[Collected data entries]
/---

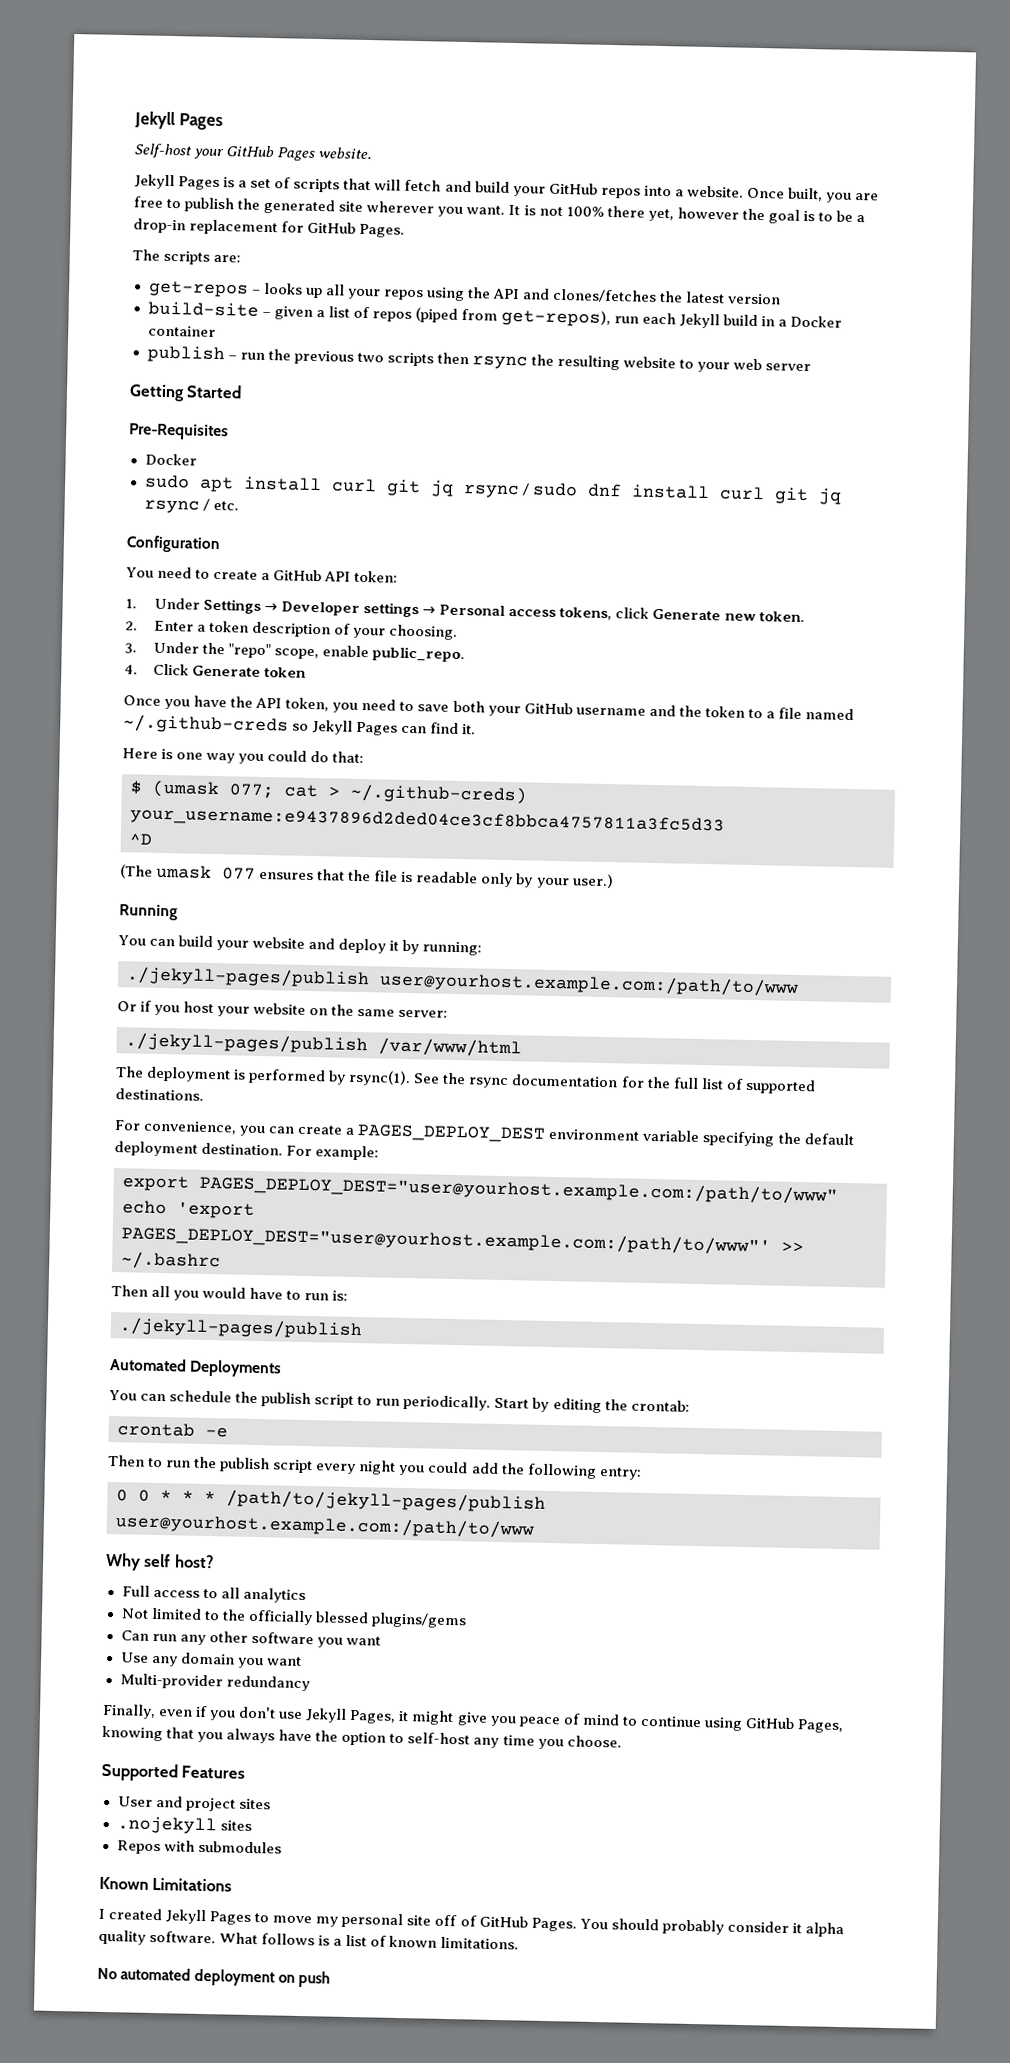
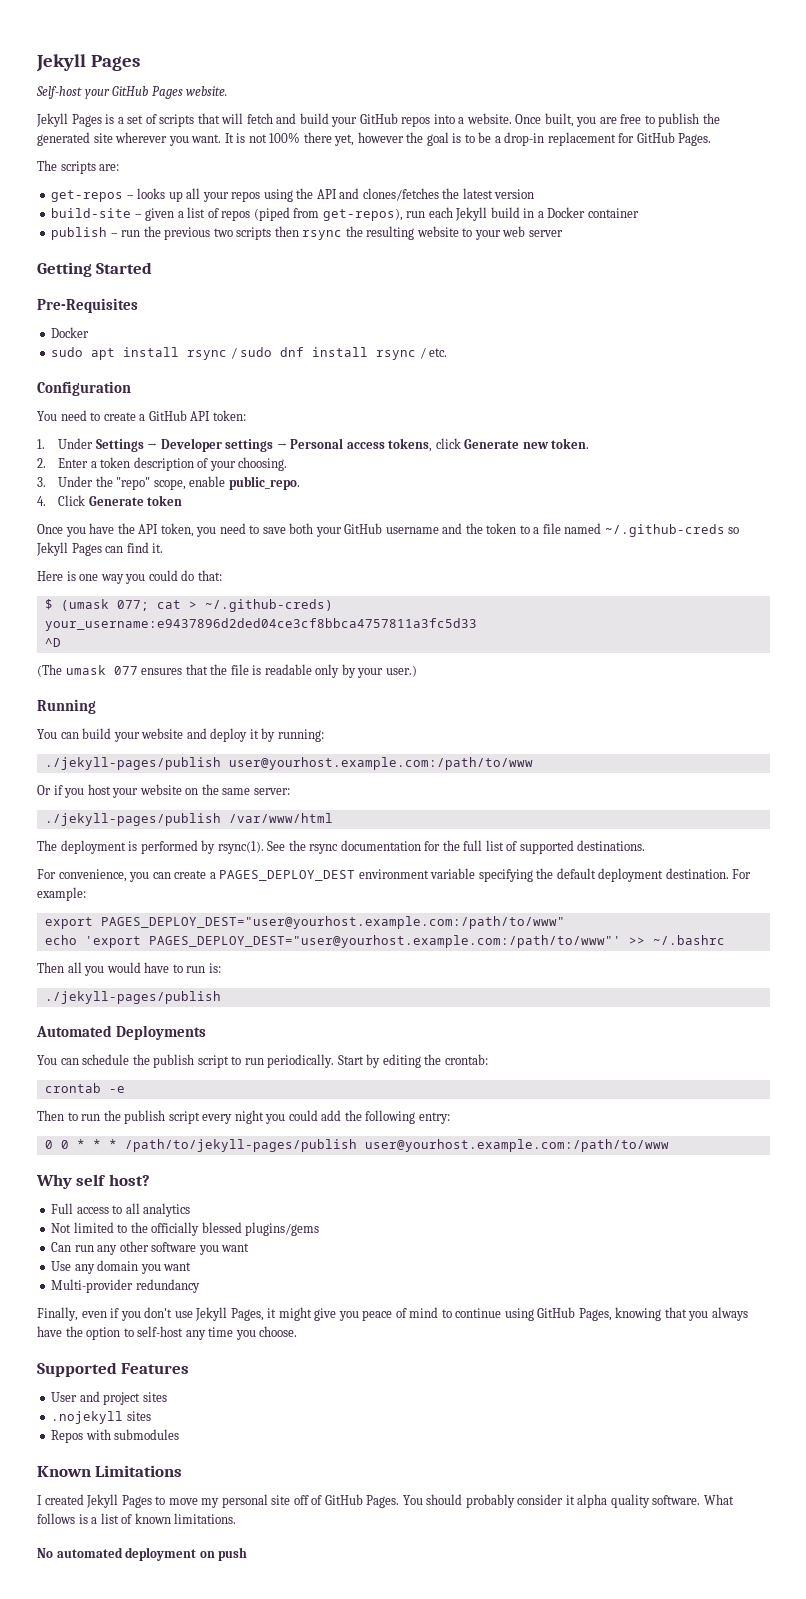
[330,478,454,497] curl git jq -> (180, 352) none
[718,486,842,505] curl git jq -> (369, 352) none

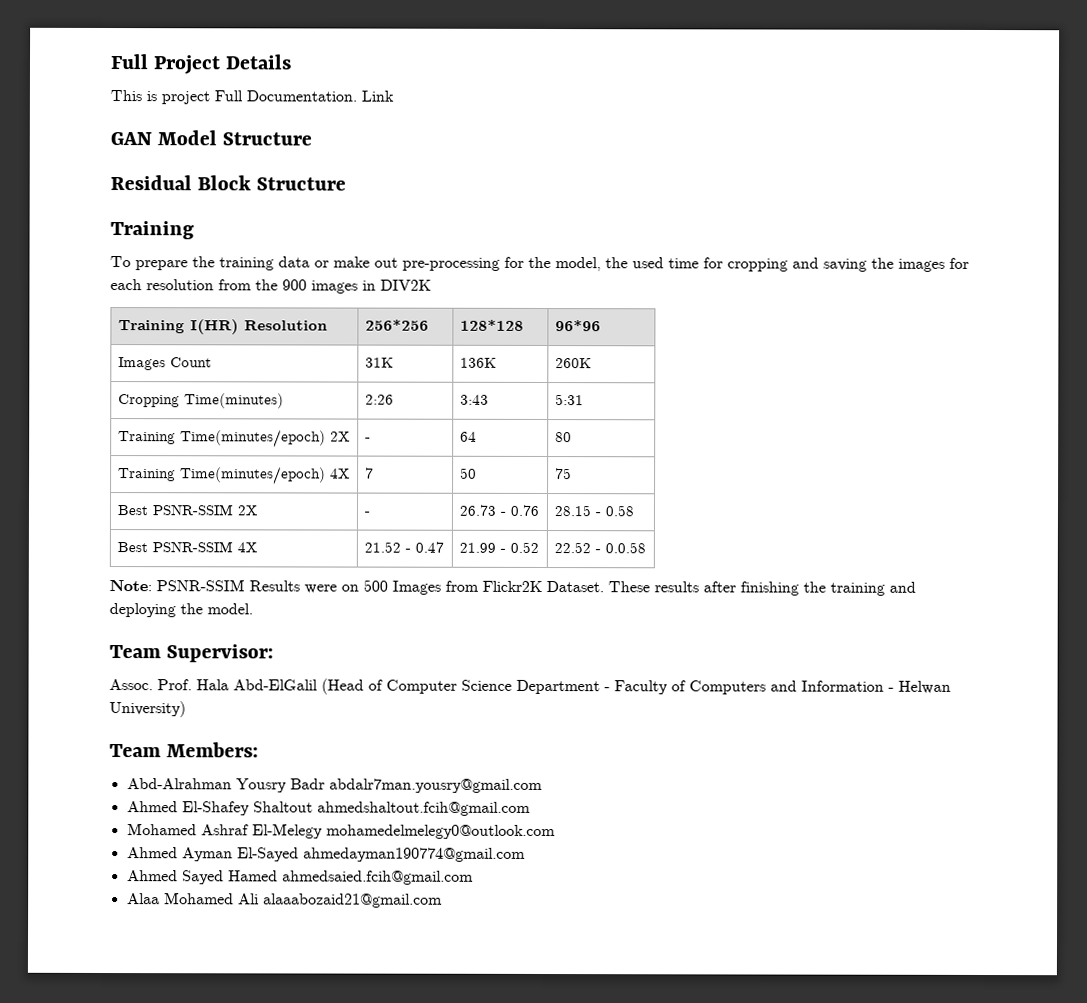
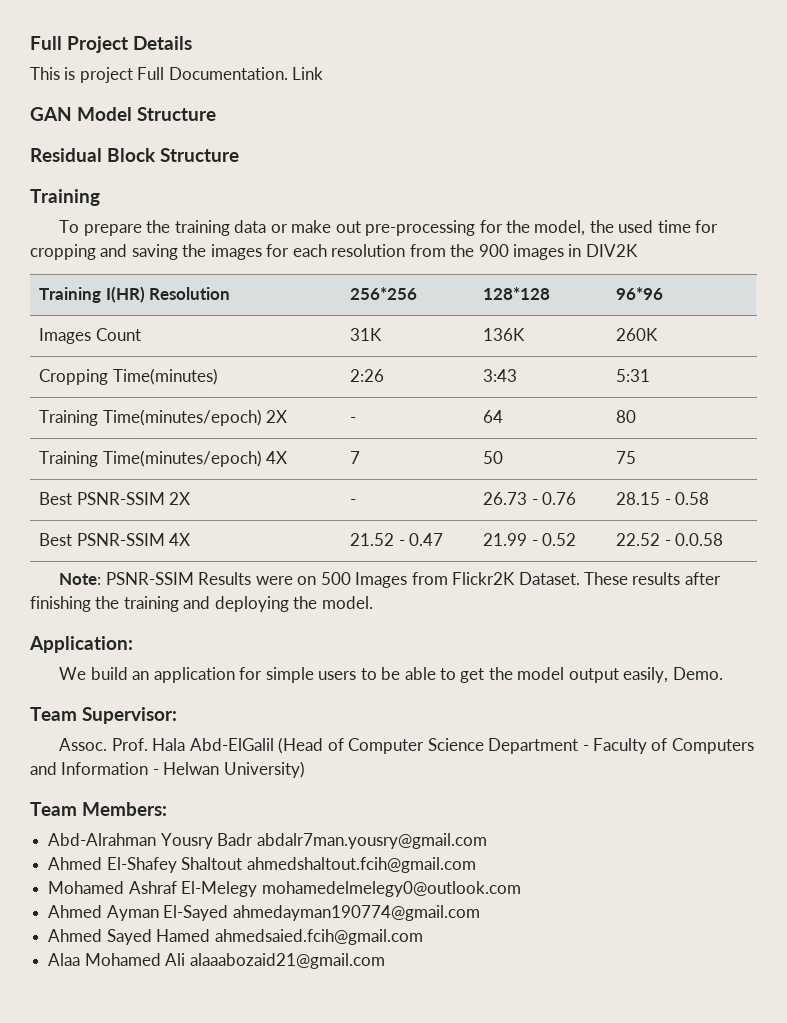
(253, 609) none -> [29,636,133,653] [59,667,723,683] // Application: // We build an application for simple users to be able to get the model output easily, Demo.

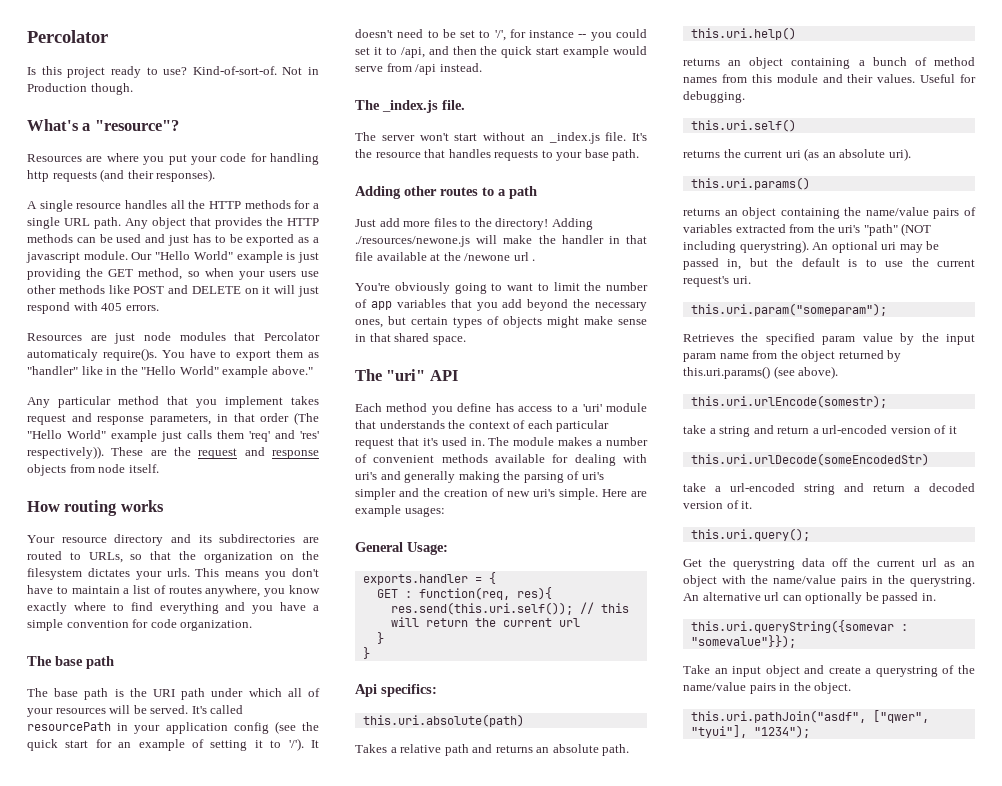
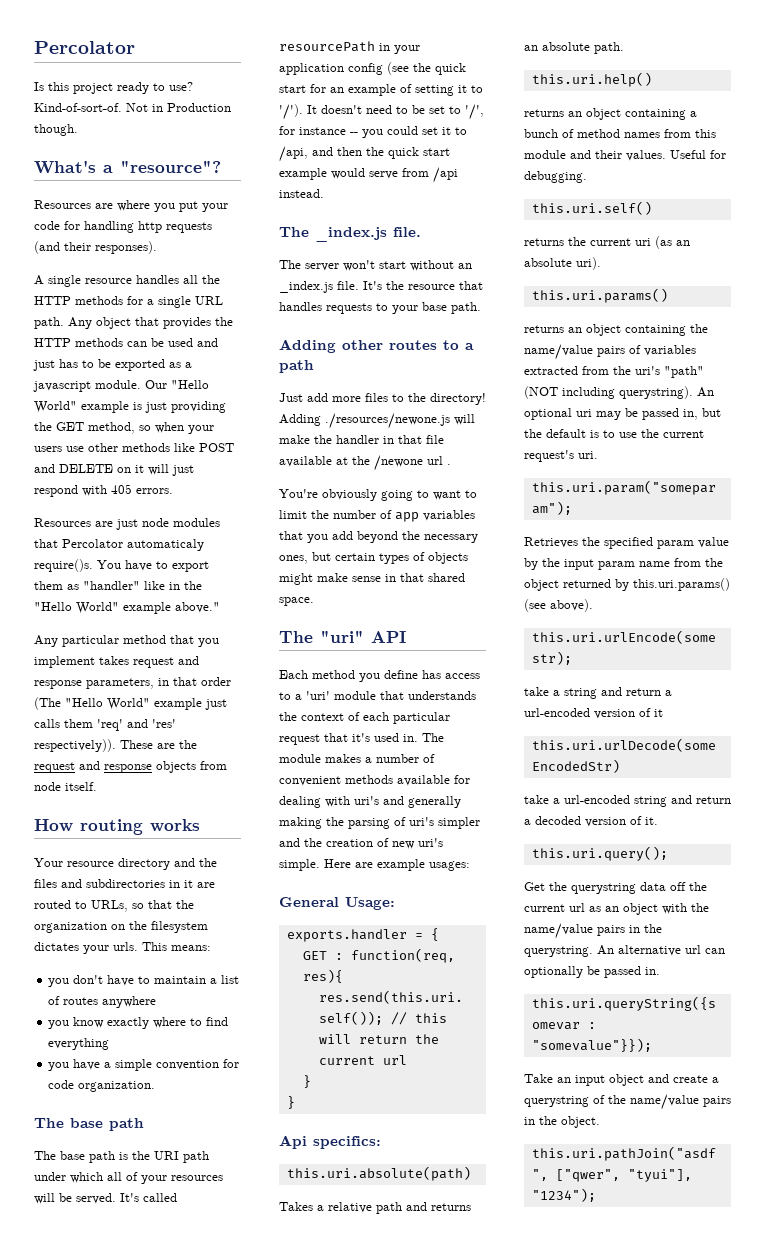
[198,534,296,543] its subdirectories -> [199,858,217,867] [34,879,193,888] the files and subdirectories in it
[225,571,260,577] means -> [171,945,211,951] means: //
[205,585,261,597] anywhere, -> [102,996,157,1008] anywhere //
[225,602,246,611] and -> (110, 1044) //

\---

• Exercise instructions:
Wherever the word "none" appears in the records above, copy that line.

• Task output:
[330,478,454,497] curl git jq -> (180, 352) none
[718,486,842,505] curl git jq -> (369, 352) none
(253, 609) none -> [29,636,133,653] [59,667,723,683] // Application: // We build an application for simple users to be able to get the model output easily, Demo.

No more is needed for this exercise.